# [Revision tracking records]
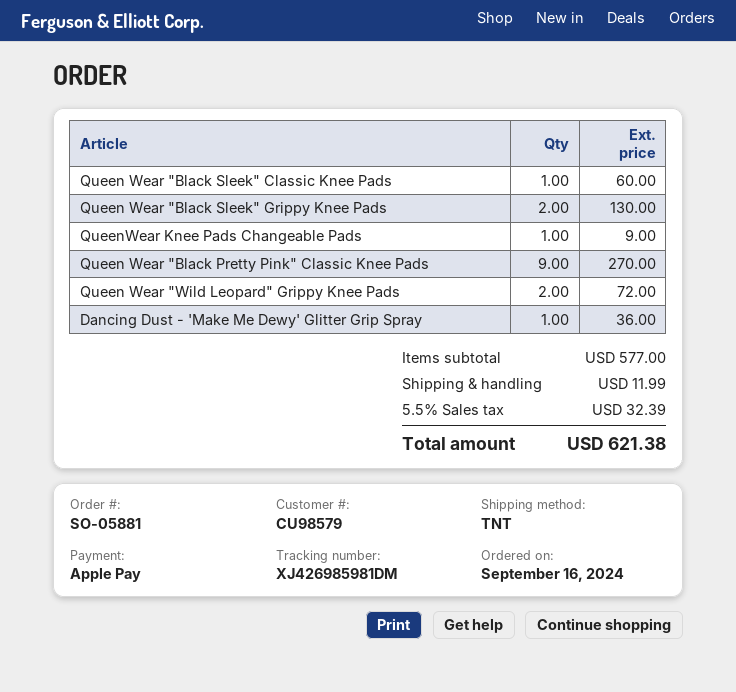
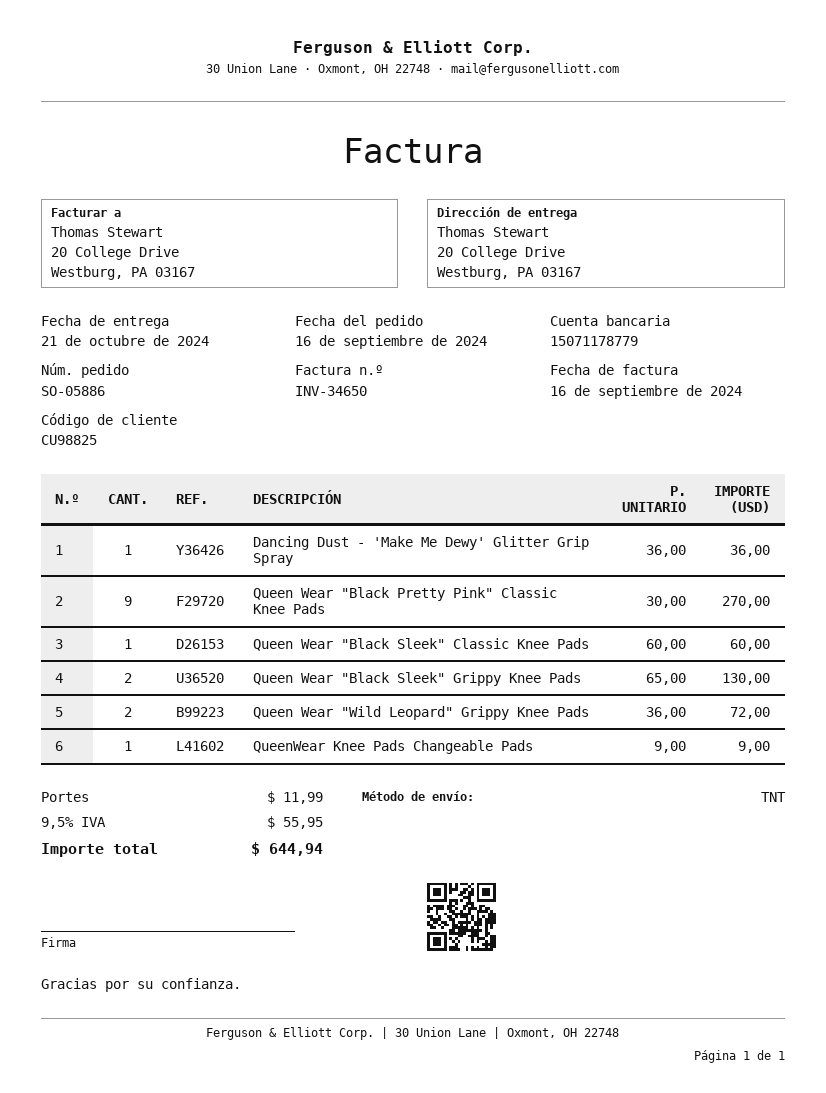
order number: SO-05881 -> SO-05886
customer number: CU98579 -> CU98825
tax: 5.5% = 32.39 -> 9.5% = 55.95
total: 621.38 -> 644.94

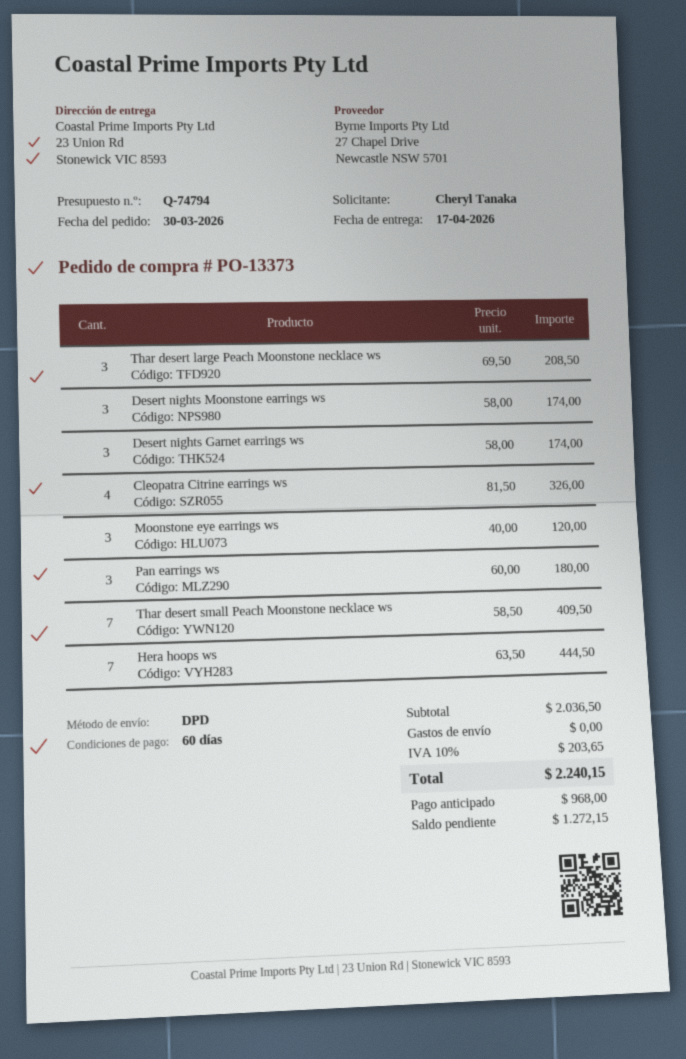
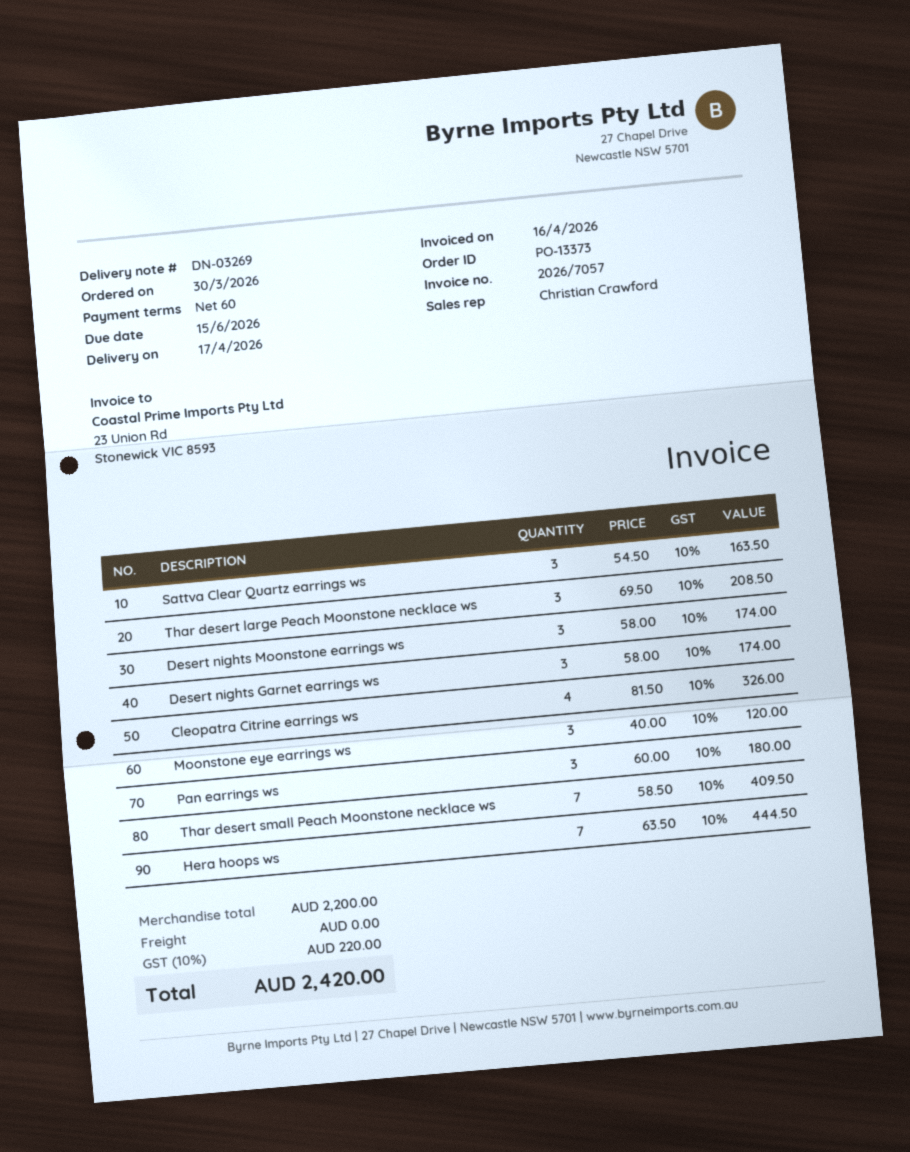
Sattva Clear Quartz earrings ws: none -> 3 x 54.50 = 163.50
subtotal: 2036.50 -> 2200.00
tax: 10% = 203.65 -> 10% = 220.00
total: 2240.15 -> 2420.00

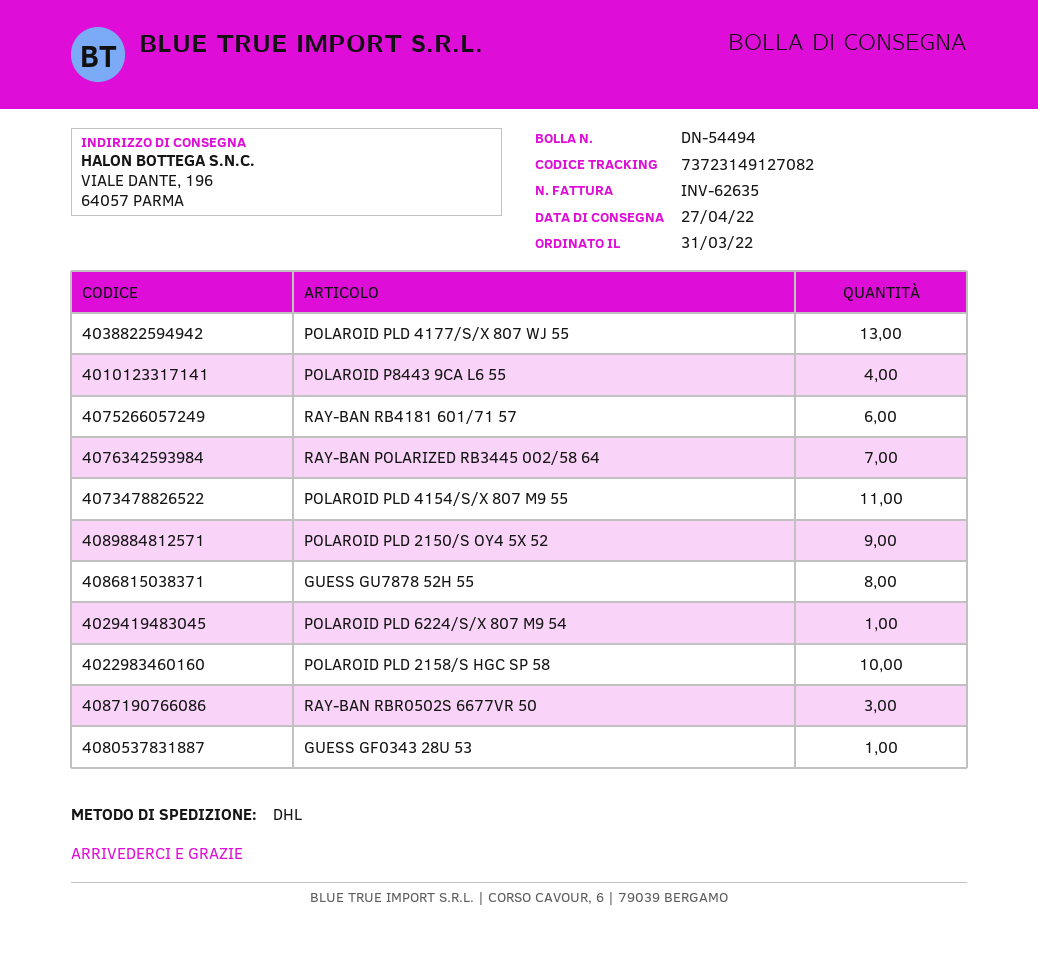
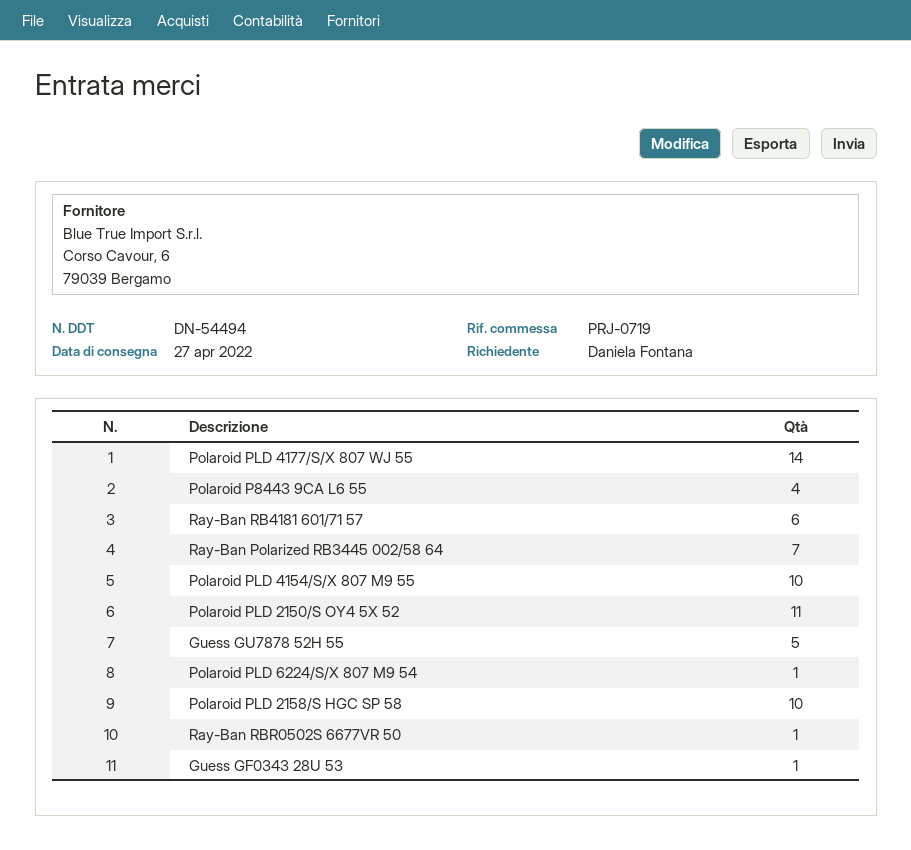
POLAROID PLD 4177/S/X 807 WJ 55: 13 -> 14
POLAROID PLD 4154/S/X 807 M9 55: 11 -> 10
POLAROID PLD 2150/S OY4 5X 52: 9 -> 11
GUESS GU7878 52H 55: 8 -> 5
RAY-BAN RBR0502S 6677VR 50: 3 -> 1

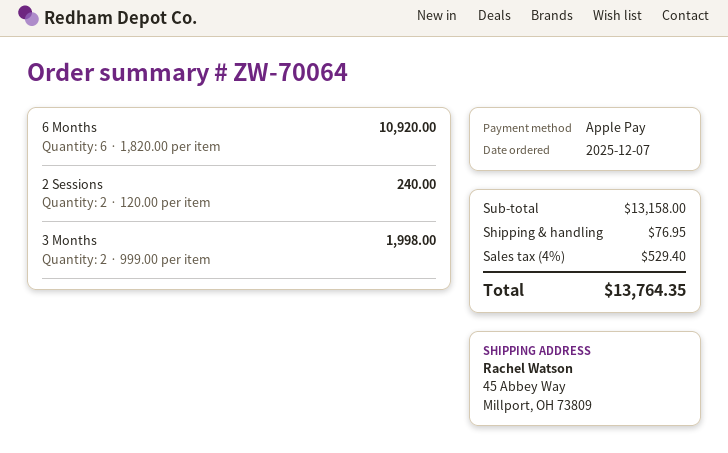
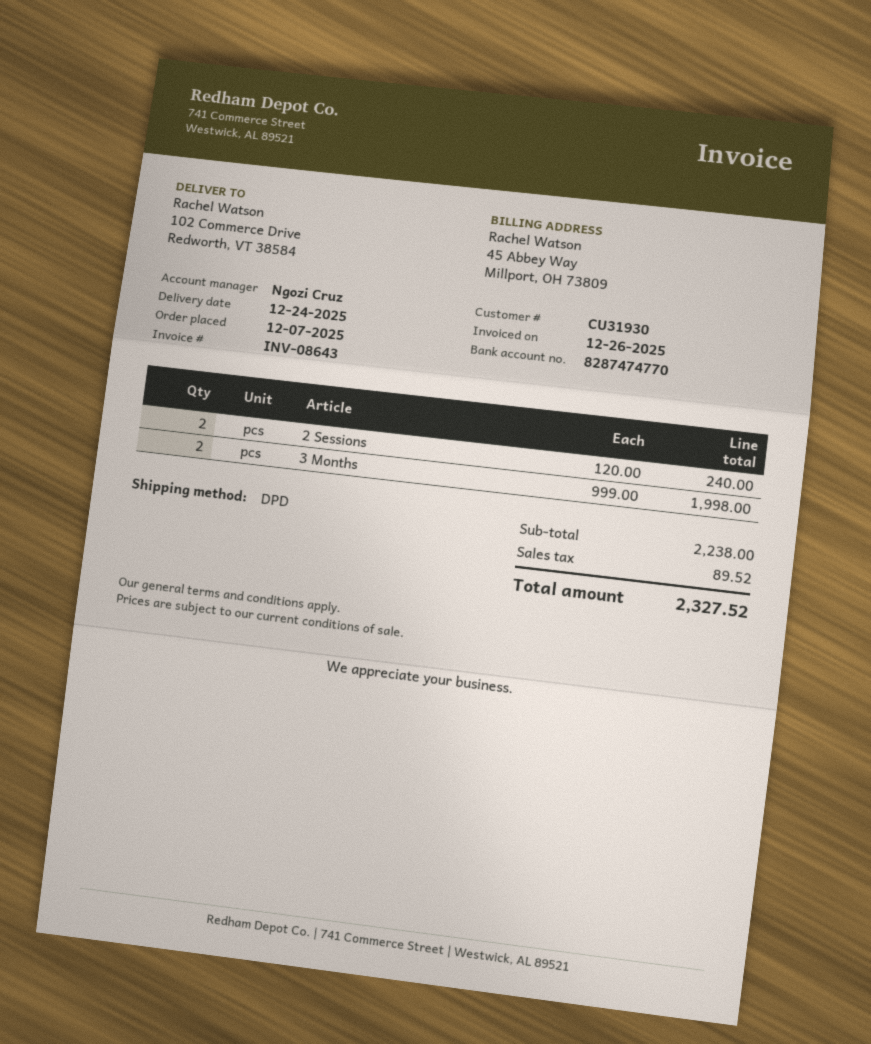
ship to: 45 Abbey Way, Millport, OH 73809 -> 102 Commerce Drive, Redworth, VT 38584
6 Months: 6 x 1820.00 = 10920.00 -> none
subtotal: 13158.00 -> 2238.00
shipping: 76.95 -> none
tax: 529.40 -> 89.52
total: 13764.35 -> 2327.52

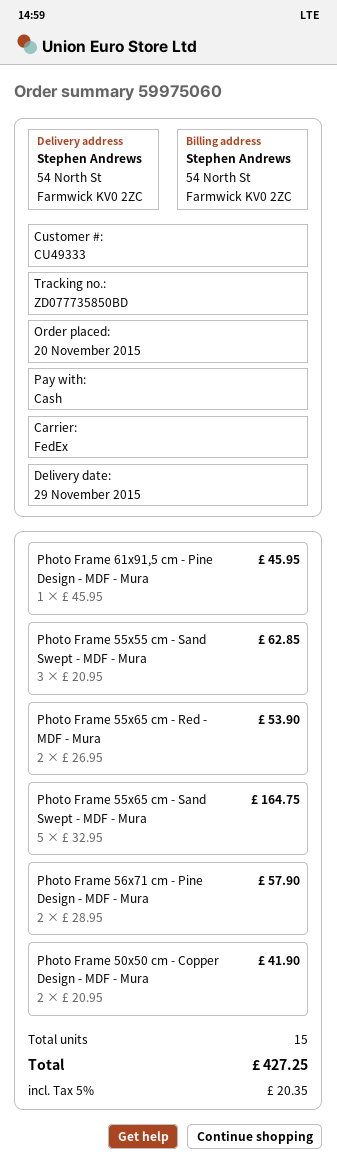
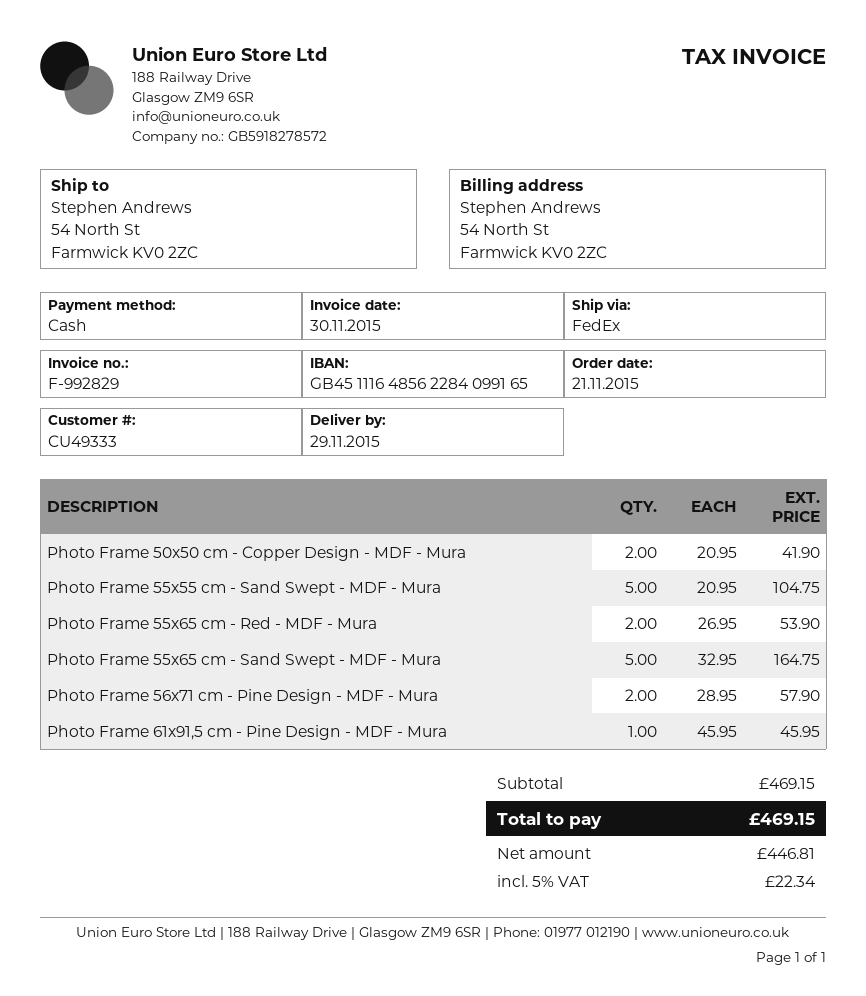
order date: 2015-11-20 -> 2015-11-21
Photo Frame 55x55 cm - Sand Swept - MDF - Mura: 3 x 20.95 = 62.85 -> 5 x 20.95 = 104.75
tax: 5% = 20.35 -> 5% = 22.34
total: 427.25 -> 469.15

# [WHAT IS REQUIRED]
Leaving out the pictures, output each line above exactly as it is.

# [RESULT BELOW]
order number: SO-05881 -> SO-05886
customer number: CU98579 -> CU98825
tax: 5.5% = 32.39 -> 9.5% = 55.95
total: 621.38 -> 644.94

Sattva Clear Quartz earrings ws: none -> 3 x 54.50 = 163.50
subtotal: 2036.50 -> 2200.00
tax: 10% = 203.65 -> 10% = 220.00
total: 2240.15 -> 2420.00

POLAROID PLD 4177/S/X 807 WJ 55: 13 -> 14
POLAROID PLD 4154/S/X 807 M9 55: 11 -> 10
POLAROID PLD 2150/S OY4 5X 52: 9 -> 11
GUESS GU7878 52H 55: 8 -> 5
RAY-BAN RBR0502S 6677VR 50: 3 -> 1

ship to: 45 Abbey Way, Millport, OH 73809 -> 102 Commerce Drive, Redworth, VT 38584
6 Months: 6 x 1820.00 = 10920.00 -> none
subtotal: 13158.00 -> 2238.00
shipping: 76.95 -> none
tax: 529.40 -> 89.52
total: 13764.35 -> 2327.52

order date: 2015-11-20 -> 2015-11-21
Photo Frame 55x55 cm - Sand Swept - MDF - Mura: 3 x 20.95 = 62.85 -> 5 x 20.95 = 104.75
tax: 5% = 20.35 -> 5% = 22.34
total: 427.25 -> 469.15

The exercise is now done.